More unstored sugar = Elevated blood sugar = Diabetes

Of course, a higher risk of diabetes isn't the only reason to avoid lipitor.  As the FYI article states at the end:

What are the side effects of Lipitor? According to their website: “Muscle problems. Lipitor can cause serious muscle problems that can lead to kidney problems, including kidney failure.” My bad, did they say kidney failure? Perfect. Before we forget “Lipitor can cause liver problems. The site recommends that your doctor check you for liver problems while you take Lipitor.”

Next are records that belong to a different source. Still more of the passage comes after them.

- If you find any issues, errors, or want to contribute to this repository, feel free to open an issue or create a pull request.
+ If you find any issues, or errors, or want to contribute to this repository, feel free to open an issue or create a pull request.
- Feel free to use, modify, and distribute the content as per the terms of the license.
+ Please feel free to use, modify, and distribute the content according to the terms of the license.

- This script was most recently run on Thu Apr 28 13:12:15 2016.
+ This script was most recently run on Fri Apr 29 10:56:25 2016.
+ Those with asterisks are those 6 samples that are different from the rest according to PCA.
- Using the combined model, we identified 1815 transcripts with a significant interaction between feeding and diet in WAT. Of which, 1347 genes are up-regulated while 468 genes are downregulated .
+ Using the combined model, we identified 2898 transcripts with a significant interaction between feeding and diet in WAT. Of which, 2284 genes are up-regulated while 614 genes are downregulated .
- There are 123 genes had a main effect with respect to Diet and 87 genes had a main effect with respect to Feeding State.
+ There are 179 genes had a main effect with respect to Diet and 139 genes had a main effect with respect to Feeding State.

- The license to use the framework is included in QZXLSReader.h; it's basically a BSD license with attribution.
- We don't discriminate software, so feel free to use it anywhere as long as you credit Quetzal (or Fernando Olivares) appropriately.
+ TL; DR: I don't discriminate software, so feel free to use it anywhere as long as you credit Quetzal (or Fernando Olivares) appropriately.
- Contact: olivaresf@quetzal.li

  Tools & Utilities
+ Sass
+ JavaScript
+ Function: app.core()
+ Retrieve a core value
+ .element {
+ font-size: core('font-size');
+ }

Now, some of you are reading this and thinking that if your total lipid (A.K.A. "total cholesterol") number is over 200, then you are unhealthy and in need of help.  However, your total cholesterol is NOT a valid marker of cardiovascular health.  Your total lipid number is not a true indication of much at all.  LDLs aren't always negative forces that end up in arterial plaque.  LDLs are sometimes larger, and in that case they are perfectly desirable in your body, regardless of how many there are.  When LDLs are smaller, they are harmful, no matter if your total cholesterol is 160 or 300.  Also, high lipid numbers can be due to a high amount of HDLs, which is a positive.

If you are concerned about your cardiovascular health, look at the research on diets!  Studies show (here, here, and here, for example) that if you eat less carbohydrates, your blood sugar, triglycerides, HDLs, and blood pressure will all improve.  As far as side effects are concerned with lipitor vs. low carb diets, one will help you lose muscle while the other will help you lose some fat.  Which sounds better to you?

For more information, check out the following links:


Floriana said...

I am always in favor of dietary solutions over medication, so I don't need convincing. Unfortunately, a lot of people just want an easy way out. Take a pill and hope for the best. It doesn't help that there's big money in cholesterol drugs for pharmaceutical companies and that they don't shy away from influencing doctors. It's good we have people like you who care enough to tell the truth. I hope there will be more and more people who will be ready to listen and believe you.

Dr. Sean Preuss said...

Floriana - Thank you. I agree completely: people want a magic pill. I heard a low carb-supporting doctor recently say that diabetes isn't caused by a lack of a blood sugar pill, high blood pressure isn't due to a deficiency of a blood pressure pill, etc. However, people act as if that's the case. They would rather take meds or whatever supplement they read about rather than make dietary improvements or work out. It's sad.